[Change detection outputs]
# # #

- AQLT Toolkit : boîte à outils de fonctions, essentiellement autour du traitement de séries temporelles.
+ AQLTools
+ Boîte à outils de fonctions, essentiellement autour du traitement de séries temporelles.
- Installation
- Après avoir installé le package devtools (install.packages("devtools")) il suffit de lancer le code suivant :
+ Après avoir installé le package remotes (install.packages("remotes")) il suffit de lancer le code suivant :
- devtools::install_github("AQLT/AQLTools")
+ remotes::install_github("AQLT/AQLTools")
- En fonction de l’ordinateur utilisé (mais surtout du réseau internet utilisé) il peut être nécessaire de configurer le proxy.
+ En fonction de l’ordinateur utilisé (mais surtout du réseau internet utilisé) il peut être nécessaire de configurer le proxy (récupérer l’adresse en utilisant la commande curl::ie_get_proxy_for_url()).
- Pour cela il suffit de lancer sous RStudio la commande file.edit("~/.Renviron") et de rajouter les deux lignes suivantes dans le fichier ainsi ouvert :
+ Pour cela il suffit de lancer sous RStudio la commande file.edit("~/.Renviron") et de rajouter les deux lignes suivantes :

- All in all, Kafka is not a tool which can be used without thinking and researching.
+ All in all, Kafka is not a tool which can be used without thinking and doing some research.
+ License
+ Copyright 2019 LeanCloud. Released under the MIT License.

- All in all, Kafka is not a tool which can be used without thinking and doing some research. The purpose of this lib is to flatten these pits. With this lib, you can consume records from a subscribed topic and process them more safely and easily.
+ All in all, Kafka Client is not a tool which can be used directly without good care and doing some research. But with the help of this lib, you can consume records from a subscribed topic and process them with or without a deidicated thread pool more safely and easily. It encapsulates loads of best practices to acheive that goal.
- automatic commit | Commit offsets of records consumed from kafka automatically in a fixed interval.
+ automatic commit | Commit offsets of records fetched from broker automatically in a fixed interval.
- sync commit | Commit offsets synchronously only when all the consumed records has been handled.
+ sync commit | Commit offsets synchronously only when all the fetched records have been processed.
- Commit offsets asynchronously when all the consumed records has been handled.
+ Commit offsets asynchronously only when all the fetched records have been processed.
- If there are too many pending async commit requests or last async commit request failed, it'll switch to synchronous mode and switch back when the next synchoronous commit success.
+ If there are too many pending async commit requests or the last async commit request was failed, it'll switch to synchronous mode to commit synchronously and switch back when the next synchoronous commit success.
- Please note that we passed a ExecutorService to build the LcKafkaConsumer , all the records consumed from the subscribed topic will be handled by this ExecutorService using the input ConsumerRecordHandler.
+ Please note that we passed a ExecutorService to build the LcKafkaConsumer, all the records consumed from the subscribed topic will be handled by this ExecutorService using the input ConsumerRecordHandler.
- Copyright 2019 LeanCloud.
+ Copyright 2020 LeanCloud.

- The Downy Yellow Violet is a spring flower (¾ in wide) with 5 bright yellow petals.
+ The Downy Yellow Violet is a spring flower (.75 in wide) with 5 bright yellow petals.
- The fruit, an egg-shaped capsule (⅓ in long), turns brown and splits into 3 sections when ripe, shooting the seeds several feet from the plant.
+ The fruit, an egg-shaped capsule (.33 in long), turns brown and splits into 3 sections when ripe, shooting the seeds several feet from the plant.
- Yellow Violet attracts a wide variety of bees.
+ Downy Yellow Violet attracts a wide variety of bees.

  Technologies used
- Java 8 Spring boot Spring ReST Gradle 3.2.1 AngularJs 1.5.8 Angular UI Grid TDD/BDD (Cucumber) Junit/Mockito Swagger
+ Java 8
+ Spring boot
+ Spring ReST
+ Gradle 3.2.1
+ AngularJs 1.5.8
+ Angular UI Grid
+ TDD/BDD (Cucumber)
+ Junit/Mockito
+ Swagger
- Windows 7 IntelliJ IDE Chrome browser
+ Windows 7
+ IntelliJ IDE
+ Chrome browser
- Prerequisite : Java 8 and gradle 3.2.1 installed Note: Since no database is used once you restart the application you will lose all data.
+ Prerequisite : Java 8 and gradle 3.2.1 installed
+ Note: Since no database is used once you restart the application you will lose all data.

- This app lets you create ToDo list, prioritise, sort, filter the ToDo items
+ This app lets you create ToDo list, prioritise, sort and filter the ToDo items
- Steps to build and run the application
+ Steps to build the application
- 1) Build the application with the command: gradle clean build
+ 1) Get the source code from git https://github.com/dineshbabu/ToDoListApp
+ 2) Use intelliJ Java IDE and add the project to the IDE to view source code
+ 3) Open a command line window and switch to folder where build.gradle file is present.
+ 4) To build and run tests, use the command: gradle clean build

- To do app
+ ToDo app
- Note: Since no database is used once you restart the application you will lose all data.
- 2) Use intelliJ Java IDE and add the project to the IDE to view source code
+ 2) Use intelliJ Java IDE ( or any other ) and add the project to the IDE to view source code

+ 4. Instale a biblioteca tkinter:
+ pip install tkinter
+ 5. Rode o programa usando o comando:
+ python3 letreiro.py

# # #

Task objective:
Transcribe the data exactly.

Output:
- AQLT Toolkit : boîte à outils de fonctions, essentiellement autour du traitement de séries temporelles.
+ AQLTools
+ Boîte à outils de fonctions, essentiellement autour du traitement de séries temporelles.
- Installation
- Après avoir installé le package devtools (install.packages("devtools")) il suffit de lancer le code suivant :
+ Après avoir installé le package remotes (install.packages("remotes")) il suffit de lancer le code suivant :
- devtools::install_github("AQLT/AQLTools")
+ remotes::install_github("AQLT/AQLTools")
- En fonction de l’ordinateur utilisé (mais surtout du réseau internet utilisé) il peut être nécessaire de configurer le proxy.
+ En fonction de l’ordinateur utilisé (mais surtout du réseau internet utilisé) il peut être nécessaire de configurer le proxy (récupérer l’adresse en utilisant la commande curl::ie_get_proxy_for_url()).
- Pour cela il suffit de lancer sous RStudio la commande file.edit("~/.Renviron") et de rajouter les deux lignes suivantes dans le fichier ainsi ouvert :
+ Pour cela il suffit de lancer sous RStudio la commande file.edit("~/.Renviron") et de rajouter les deux lignes suivantes :

- All in all, Kafka is not a tool which can be used without thinking and researching.
+ All in all, Kafka is not a tool which can be used without thinking and doing some research.
+ License
+ Copyright 2019 LeanCloud. Released under the MIT License.

- All in all, Kafka is not a tool which can be used without thinking and doing some research. The purpose of this lib is to flatten these pits. With this lib, you can consume records from a subscribed topic and process them more safely and easily.
+ All in all, Kafka Client is not a tool which can be used directly without good care and doing some research. But with the help of this lib, you can consume records from a subscribed topic and process them with or without a deidicated thread pool more safely and easily. It encapsulates loads of best practices to acheive that goal.
- automatic commit | Commit offsets of records consumed from kafka automatically in a fixed interval.
+ automatic commit | Commit offsets of records fetched from broker automatically in a fixed interval.
- sync commit | Commit offsets synchronously only when all the consumed records has been handled.
+ sync commit | Commit offsets synchronously only when all the fetched records have been processed.
- Commit offsets asynchronously when all the consumed records has been handled.
+ Commit offsets asynchronously only when all the fetched records have been processed.
- If there are too many pending async commit requests or last async commit request failed, it'll switch to synchronous mode and switch back when the next synchoronous commit success.
+ If there are too many pending async commit requests or the last async commit request was failed, it'll switch to synchronous mode to commit synchronously and switch back when the next synchoronous commit success.
- Please note that we passed a ExecutorService to build the LcKafkaConsumer , all the records consumed from the subscribed topic will be handled by this ExecutorService using the input ConsumerRecordHandler.
+ Please note that we passed a ExecutorService to build the LcKafkaConsumer, all the records consumed from the subscribed topic will be handled by this ExecutorService using the input ConsumerRecordHandler.
- Copyright 2019 LeanCloud.
+ Copyright 2020 LeanCloud.

- The Downy Yellow Violet is a spring flower (¾ in wide) with 5 bright yellow petals.
+ The Downy Yellow Violet is a spring flower (.75 in wide) with 5 bright yellow petals.
- The fruit, an egg-shaped capsule (⅓ in long), turns brown and splits into 3 sections when ripe, shooting the seeds several feet from the plant.
+ The fruit, an egg-shaped capsule (.33 in long), turns brown and splits into 3 sections when ripe, shooting the seeds several feet from the plant.
- Yellow Violet attracts a wide variety of bees.
+ Downy Yellow Violet attracts a wide variety of bees.

  Technologies used
- Java 8 Spring boot Spring ReST Gradle 3.2.1 AngularJs 1.5.8 Angular UI Grid TDD/BDD (Cucumber) Junit/Mockito Swagger
+ Java 8
+ Spring boot
+ Spring ReST
+ Gradle 3.2.1
+ AngularJs 1.5.8
+ Angular UI Grid
+ TDD/BDD (Cucumber)
+ Junit/Mockito
+ Swagger
- Windows 7 IntelliJ IDE Chrome browser
+ Windows 7
+ IntelliJ IDE
+ Chrome browser
- Prerequisite : Java 8 and gradle 3.2.1 installed Note: Since no database is used once you restart the application you will lose all data.
+ Prerequisite : Java 8 and gradle 3.2.1 installed
+ Note: Since no database is used once you restart the application you will lose all data.

- This app lets you create ToDo list, prioritise, sort, filter the ToDo items
+ This app lets you create ToDo list, prioritise, sort and filter the ToDo items
- Steps to build and run the application
+ Steps to build the application
- 1) Build the application with the command: gradle clean build
+ 1) Get the source code from git https://github.com/dineshbabu/ToDoListApp
+ 2) Use intelliJ Java IDE and add the project to the IDE to view source code
+ 3) Open a command line window and switch to folder where build.gradle file is present.
+ 4) To build and run tests, use the command: gradle clean build

- To do app
+ ToDo app
- Note: Since no database is used once you restart the application you will lose all data.
- 2) Use intelliJ Java IDE and add the project to the IDE to view source code
+ 2) Use intelliJ Java IDE ( or any other ) and add the project to the IDE to view source code

+ 4. Instale a biblioteca tkinter:
+ pip install tkinter
+ 5. Rode o programa usando o comando:
+ python3 letreiro.py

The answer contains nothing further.